Sand tiger sharks use shipwrecks for homes in North Carolina’s ‘Graveyard of the Atlantic’
Scuba divers frequently photograph sand tiger sharks circling shipwrecks off North Carolina, and a Duke University scholar says those photos have inadvertently proven an odd scientific fact.
Female sand tiger sharks have favorite shipwrecks in the “Graveyard of the Atlantic” where they like to hang out year after year — something researchers are calling “site fidelity.”
“We’re now trying to figure out why they return,” said a statement from Avery B. Paxton, lead author of the tiger shark study.
“They could be using the wrecks as rest stops along their migratory paths, but they could also be returning here for mating or possibly to give birth. There are all kinds of hypotheses our team is testing,” said Paxton in the report.
In the study, published April 22 in Science Daily, researchers credit scuba divers with supplying the evidence that led to the study’s conclusions.
Photos taken by the recreational divers and uploaded to the N.C. Aquarium’s Spot A Shark USA site revealed certain sharks were always at the same wrecks, the study says. The researchers made that discovery by “analyzing and comparing the spot patterns on sharks” in photos dating back 12 years, the study says.

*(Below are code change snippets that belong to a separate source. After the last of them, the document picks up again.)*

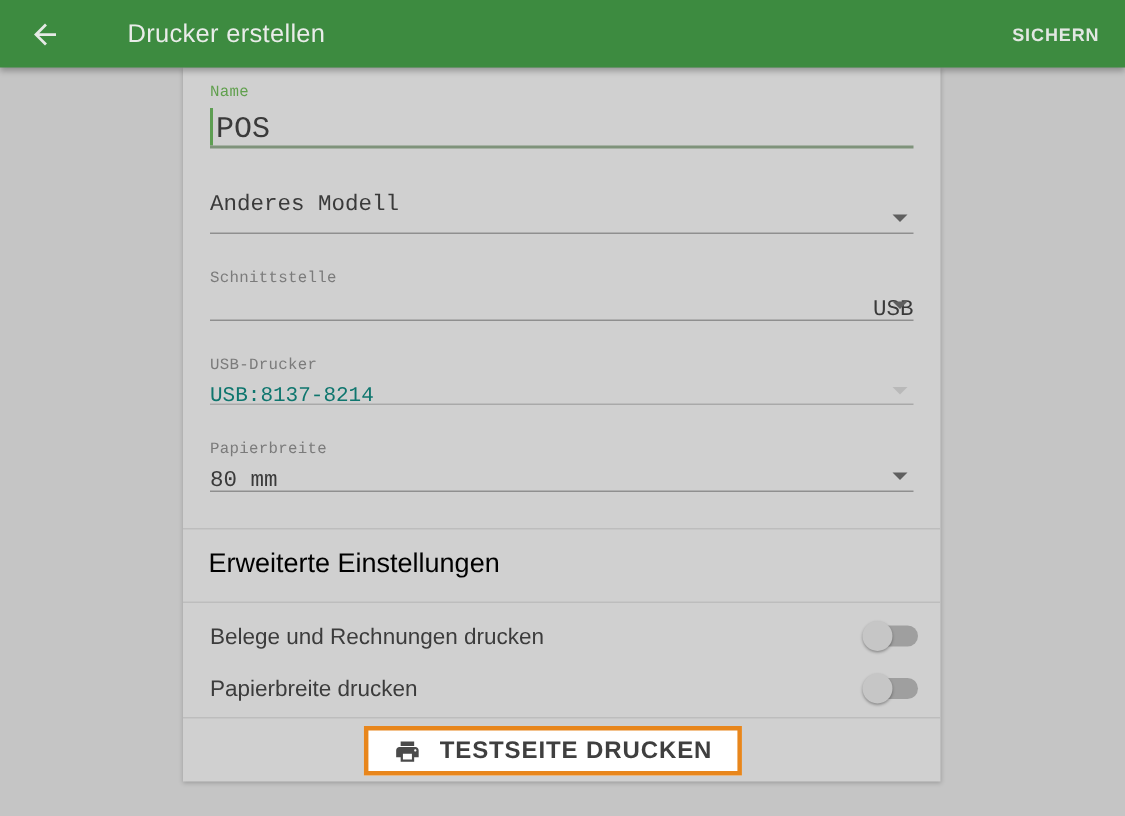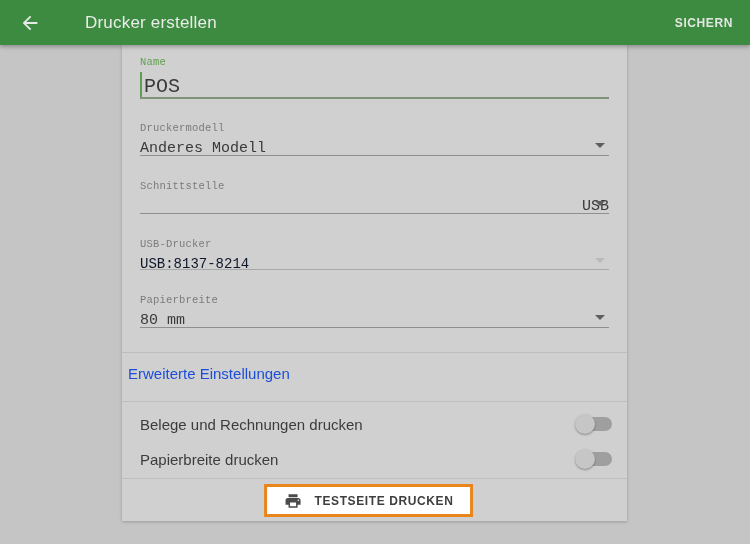--- a/index.html
+++ b/index.html
@@ -86,7 +86,6 @@
   </div>
 
   <div class="field" style="top:77px;">
-    <div class="field-label">Druckermodell</div>
     <div class="field-value" style="font-size:15px;margin-top:6px;">Anderes Modell</div>
     <div class="dd-arrow" style="top:21px;"></div>
     <div class="underline" style="top:33px;"></div>

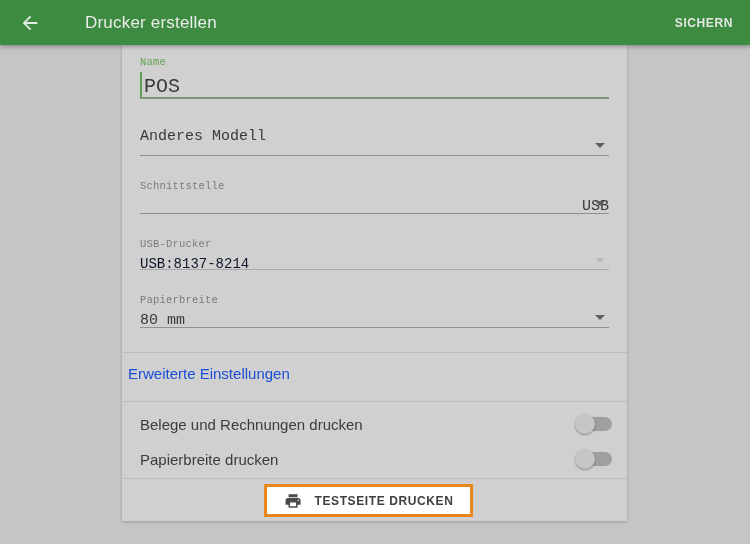--- a/index.html
+++ b/index.html
@@ -100,7 +100,7 @@
 
   <div class="field" style="top:193px;">
     <div class="field-label">USB-Drucker</div>
-    <div class="field-value" style="font-size:14px;margin-top:6px;color:#0f172a;">USB:8137-8214</div>
+    <div class="field-value" style="font-size:14px;margin-top:6px;color:#0f766e;">USB:8137-8214</div>
     <div class="dd-arrow disabled" style="top:20px;"></div>
     <div class="underline faint" style="top:31px;"></div>
   </div>

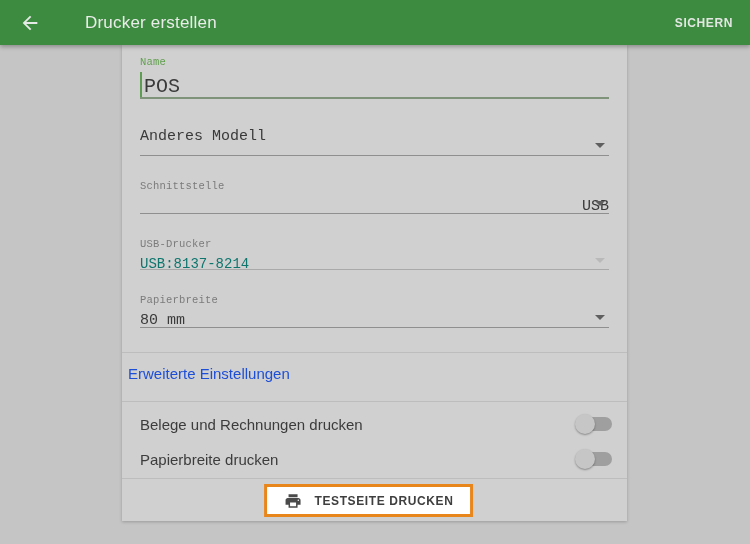--- a/index.html
+++ b/index.html
@@ -43,7 +43,7 @@
   }
   .dd-arrow.disabled{border-top-color:#b9b9b9;}
   .divider{position:absolute;left:0;width:505px;height:1px;background:#bdbdbd;}
-  .section-title{position:absolute;left:6px;font-size:15px;color:#1d4ed8;}
+  .section-title{position:absolute;left:17px;font-size:18px;color:#000000;}
   .toggle-row-label{position:absolute;left:18px;font-size:15px;color:#3c3c3c;}
   
   .switch{position:absolute;right:15px;width:37px;height:20px;cursor:pointer;}

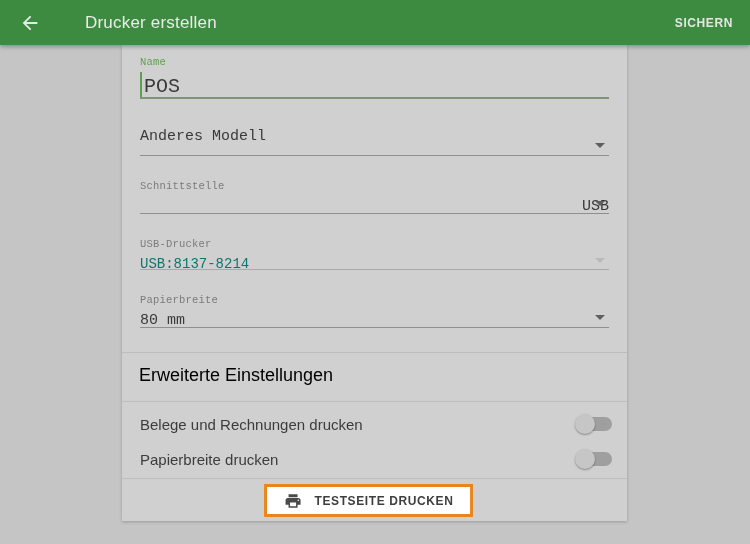--- a/index.html
+++ b/index.html
@@ -57,7 +57,7 @@
     display:flex;align-items:center;padding:0 17px;cursor:pointer;
   }
   .test-btn-label{
-    font-size:12px;font-weight:700;color:#3f3f3f;letter-spacing:0.6px;margin-left:13px;white-space:nowrap;
+    font-size:16px;font-weight:700;color:#3f3f3f;letter-spacing:0.6px;margin-left:13px;white-space:nowrap;
   }
   .icon{display:flex;align-items:center;justify-content:center;}
 </style>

The area of the Atlantic Ocean off North Carolina is called “The Graveyard of the Atlantic” because it is home to thousands of shipwrecks dating back to the 1500s, VisitNC.com reports on its website.

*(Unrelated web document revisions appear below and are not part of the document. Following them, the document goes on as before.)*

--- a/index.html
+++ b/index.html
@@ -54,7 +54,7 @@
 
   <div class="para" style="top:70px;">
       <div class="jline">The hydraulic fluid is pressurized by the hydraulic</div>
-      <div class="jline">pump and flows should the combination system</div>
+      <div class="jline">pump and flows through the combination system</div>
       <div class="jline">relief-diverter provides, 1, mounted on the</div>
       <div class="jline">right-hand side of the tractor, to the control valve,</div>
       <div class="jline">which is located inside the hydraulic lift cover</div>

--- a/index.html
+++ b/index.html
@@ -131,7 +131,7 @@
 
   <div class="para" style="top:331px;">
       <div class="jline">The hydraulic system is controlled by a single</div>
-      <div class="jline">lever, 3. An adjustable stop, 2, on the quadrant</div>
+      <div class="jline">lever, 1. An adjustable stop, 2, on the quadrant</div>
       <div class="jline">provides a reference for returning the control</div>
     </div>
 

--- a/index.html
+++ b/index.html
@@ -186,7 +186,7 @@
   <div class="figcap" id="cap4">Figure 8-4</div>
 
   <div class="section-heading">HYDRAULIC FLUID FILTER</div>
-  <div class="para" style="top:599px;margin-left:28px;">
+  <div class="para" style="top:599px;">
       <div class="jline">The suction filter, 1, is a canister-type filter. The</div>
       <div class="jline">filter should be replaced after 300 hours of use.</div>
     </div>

Duke researchers believe many of those wrecks have become important habitats for very specific female tiger sharks, but don’t yet understand the reason they’re so choosey, the report says.
“This is the first time we’ve been able to document site fidelity to habitats in offshore waters along the East Coast,” Paxton says the report.

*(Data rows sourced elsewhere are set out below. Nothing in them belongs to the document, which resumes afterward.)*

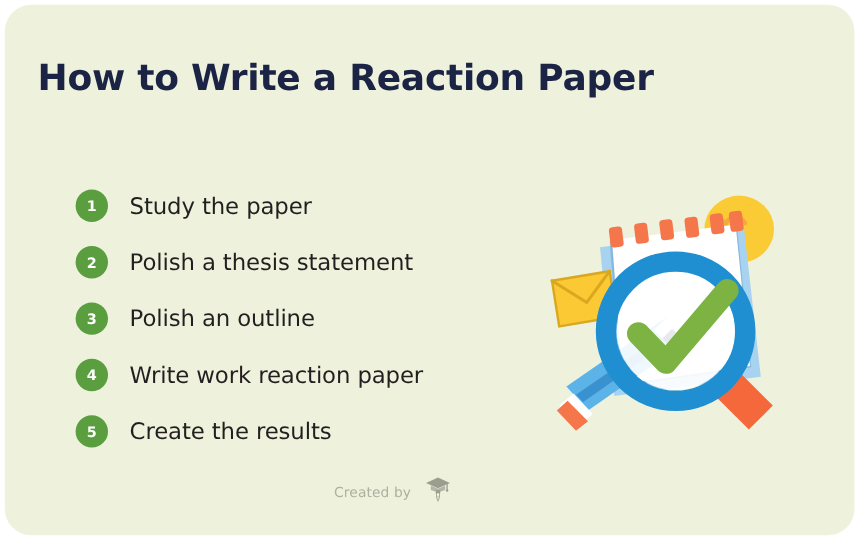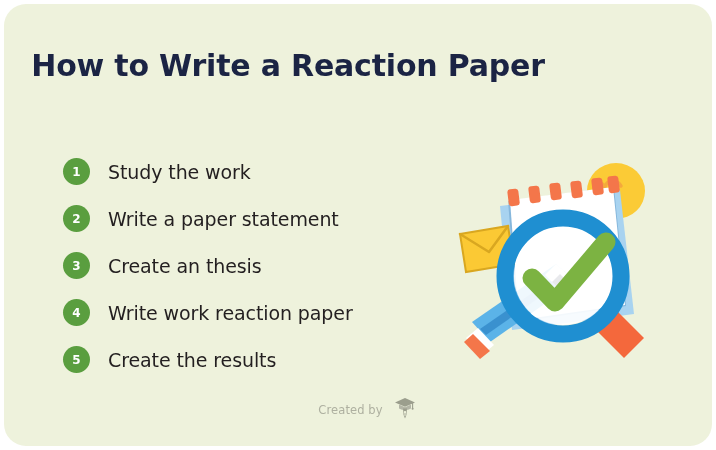--- a/index.html
+++ b/index.html
@@ -122,7 +122,7 @@
 
     <div class="step-row">
       <div class="step-badge">1</div>
-      <div class="step-label">Study the work</div>
+      <div class="step-label">Study the paper</div>
     </div>
 
     <div class="step-row">

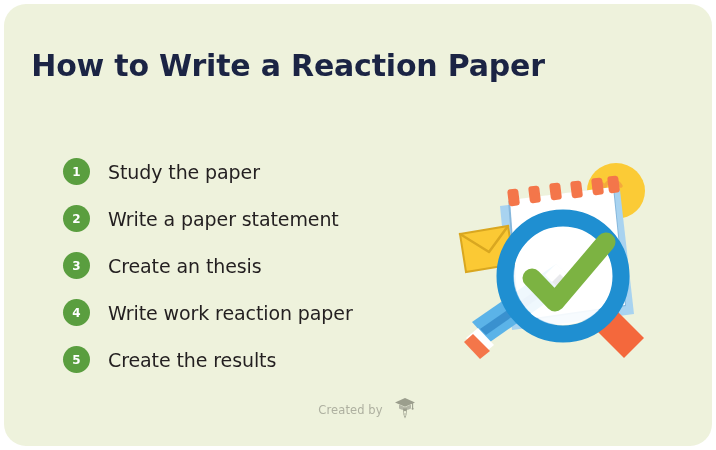--- a/index.html
+++ b/index.html
@@ -127,7 +127,7 @@
 
     <div class="step-row">
       <div class="step-badge">2</div>
-      <div class="step-label">Write a paper statement</div>
+      <div class="step-label">Polish a thesis statement</div>
     </div>
 
     <div class="step-row">

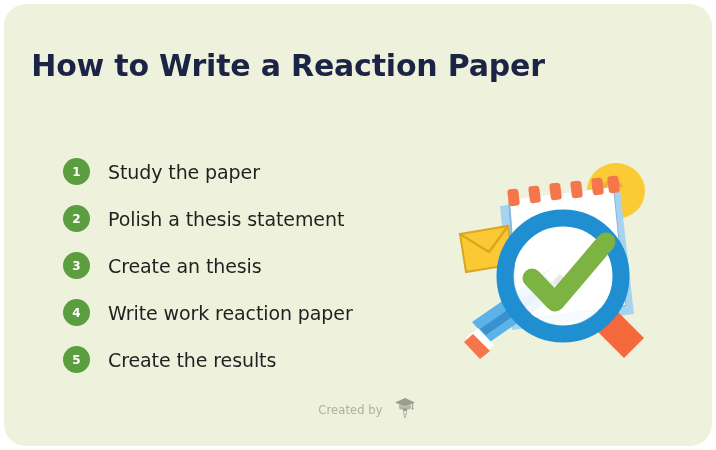--- a/index.html
+++ b/index.html
@@ -132,7 +132,7 @@
 
     <div class="step-row">
       <div class="step-badge">3</div>
-      <div class="step-label">Create an thesis</div>
+      <div class="step-label">Polish an outline</div>
     </div>
 
     <div class="step-row">

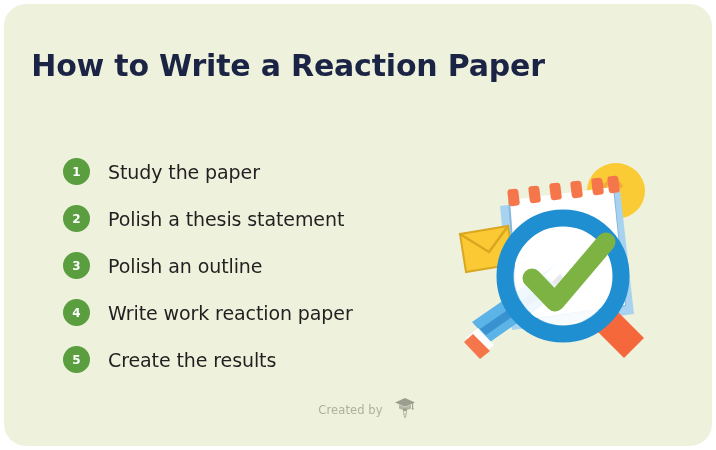--- a/index.html
+++ b/index.html
@@ -93,7 +93,6 @@
     display: flex;
     align-items: center;
     justify-content: center;
-    margin-left: 40px;
   }
   #footer-created-by {
     font-size: 11.5px;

“Previous studies have shown similar behavior patterns in Australia and Africa ... so what we are finding off North Carolina definitely fits into global patterns.”
Male sharks are also believed to be loyal to certain sites off the coast, but photos have not been able to prove it, Paxton says.
The Duke team says the study is important because sand tiger sharks experienced a 75 percent population drop in the 80s and 90s, the report says.
“We don’t know if (the population) has stabilized or is still declining, in large part because we’ve mostly had to rely on anecdotal sightings,” Paxton says in the report.
“Having photographic evidence that these wrecks form an important habitat the sharks... gives us a focal point for ongoing research so we can better understand how the species is faring,” she says.